Poros yang dipimpin Iran dibangun di atas tiga pilar utama yang telah diubah sejak jatuhnya Assad, menurut Hamidreza Azizi, peneliti tamu di Institut Urusan Internasional dan Keamanan Jerman.
Yang pertama adalah hubungan geografis antara anggota-anggota utama, yang dilengkapi dan diperluas ke Mediterania oleh Hamas dan Jihad Islam Palestina di Gaza, dengan Houthi di Yaman menguasai sisi selatan, jelasnya.
Yang kedua adalah koordinasi yang erat dan kesatuan antar anggota, dengan prinsip bahwa ancaman terhadap salah satu anggota poros dianggap sebagai ancaman bagi semua anggota, sehingga memicu respons kolektif.
“Pilar ketiga adalah landasan ideologisnya: gagasan perlawanan. Ideologi ini, yang ditandai dengan sentimen anti-Amerika dan anti-Israel yang kuat, menjadi inti gagasan pemersatu di balik poros tersebut,” katanya kepada Al Jazeera.
Azizi mengatakan, dua pilar pertama kini rusak parah, bahkan hancur, namun pilar ketiga masih ada dan mungkin telah diperkuat di beberapa aspek.

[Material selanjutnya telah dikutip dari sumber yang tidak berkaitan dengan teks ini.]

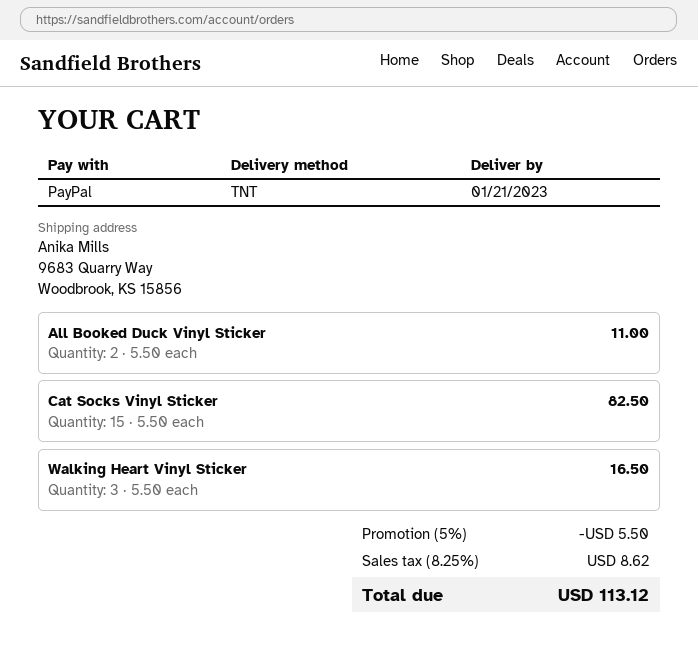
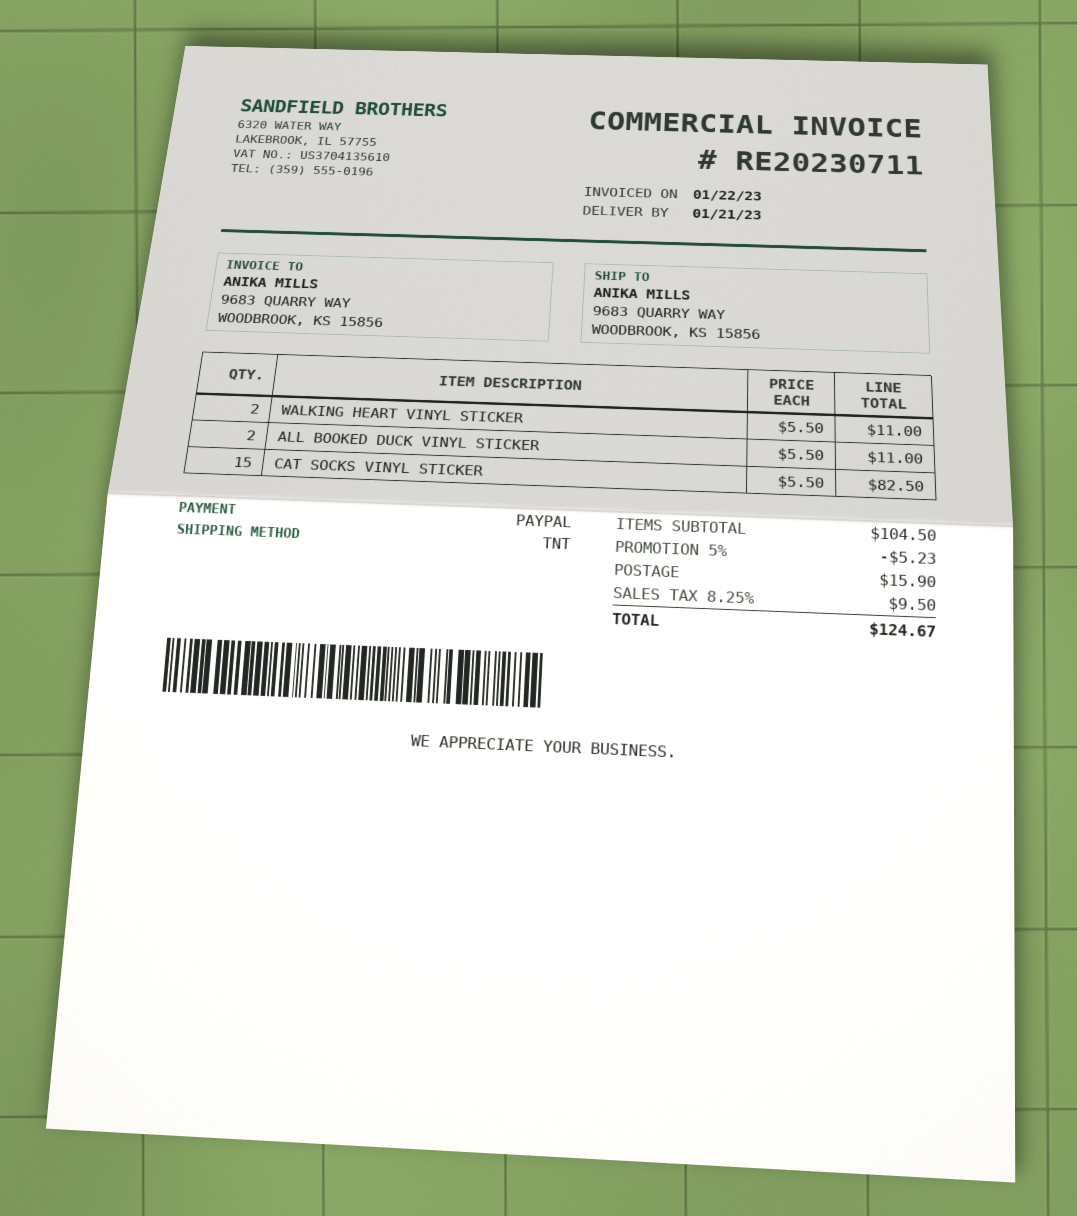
Walking Heart Vinyl Sticker: 3 x 5.50 = 16.50 -> 2 x 5.50 = 11.00
discount: 5% = 5.50 -> 5% = 5.23
shipping: none -> 15.90
tax: 8.25% = 8.62 -> 8.25% = 9.50
total: 113.12 -> 124.67

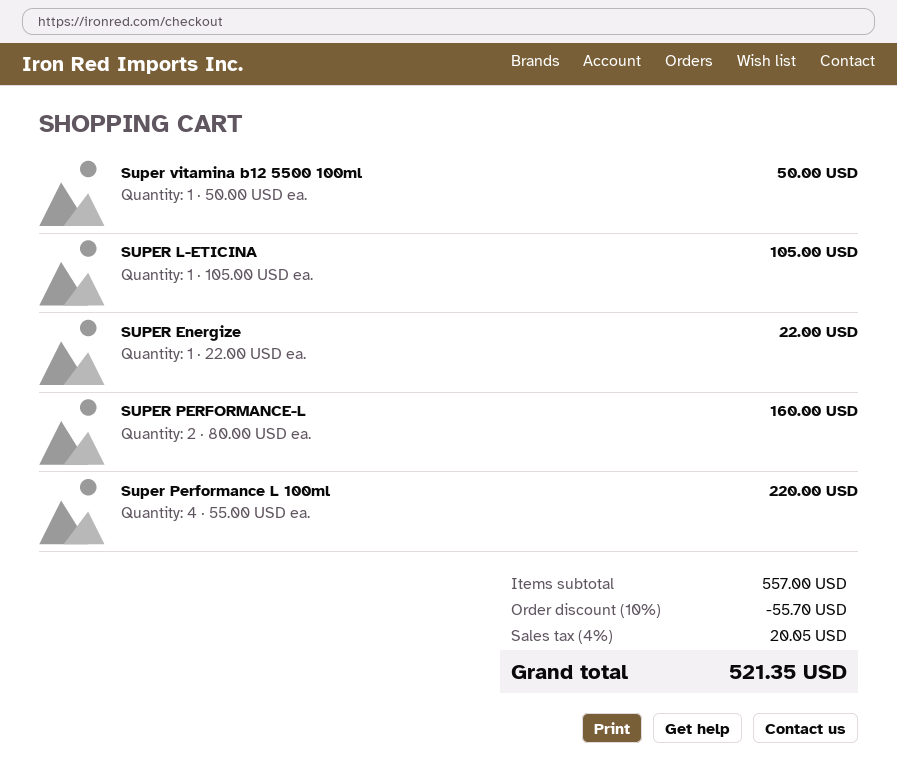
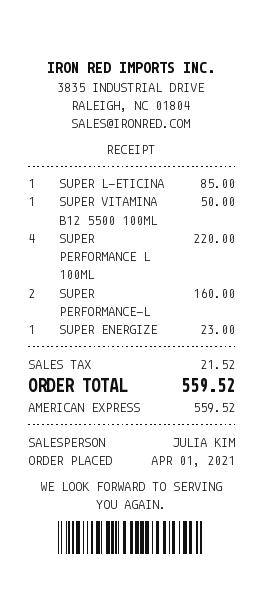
SUPER L-ETICINA: 1 for 105.00 -> 1 for 85.00
SUPER Energize: 1 for 22.00 -> 1 for 23.00
discount: 10% = 55.70 -> none
tax: 20.05 -> 21.52
total: 521.35 -> 559.52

“Situasi yang berkembang ini dapat digambarkan sebagai 'perlawanan tanpa poros'. Apa yang kami amati adalah Iran berupaya memperkuat lini pertama pertahanan depannya di Irak dan Yaman, sementara poros lainnya beroperasi dengan kapasitas yang berkurang secara signifikan dan koordinasi yang jauh lebih sedikit dibandingkan di masa lalu.”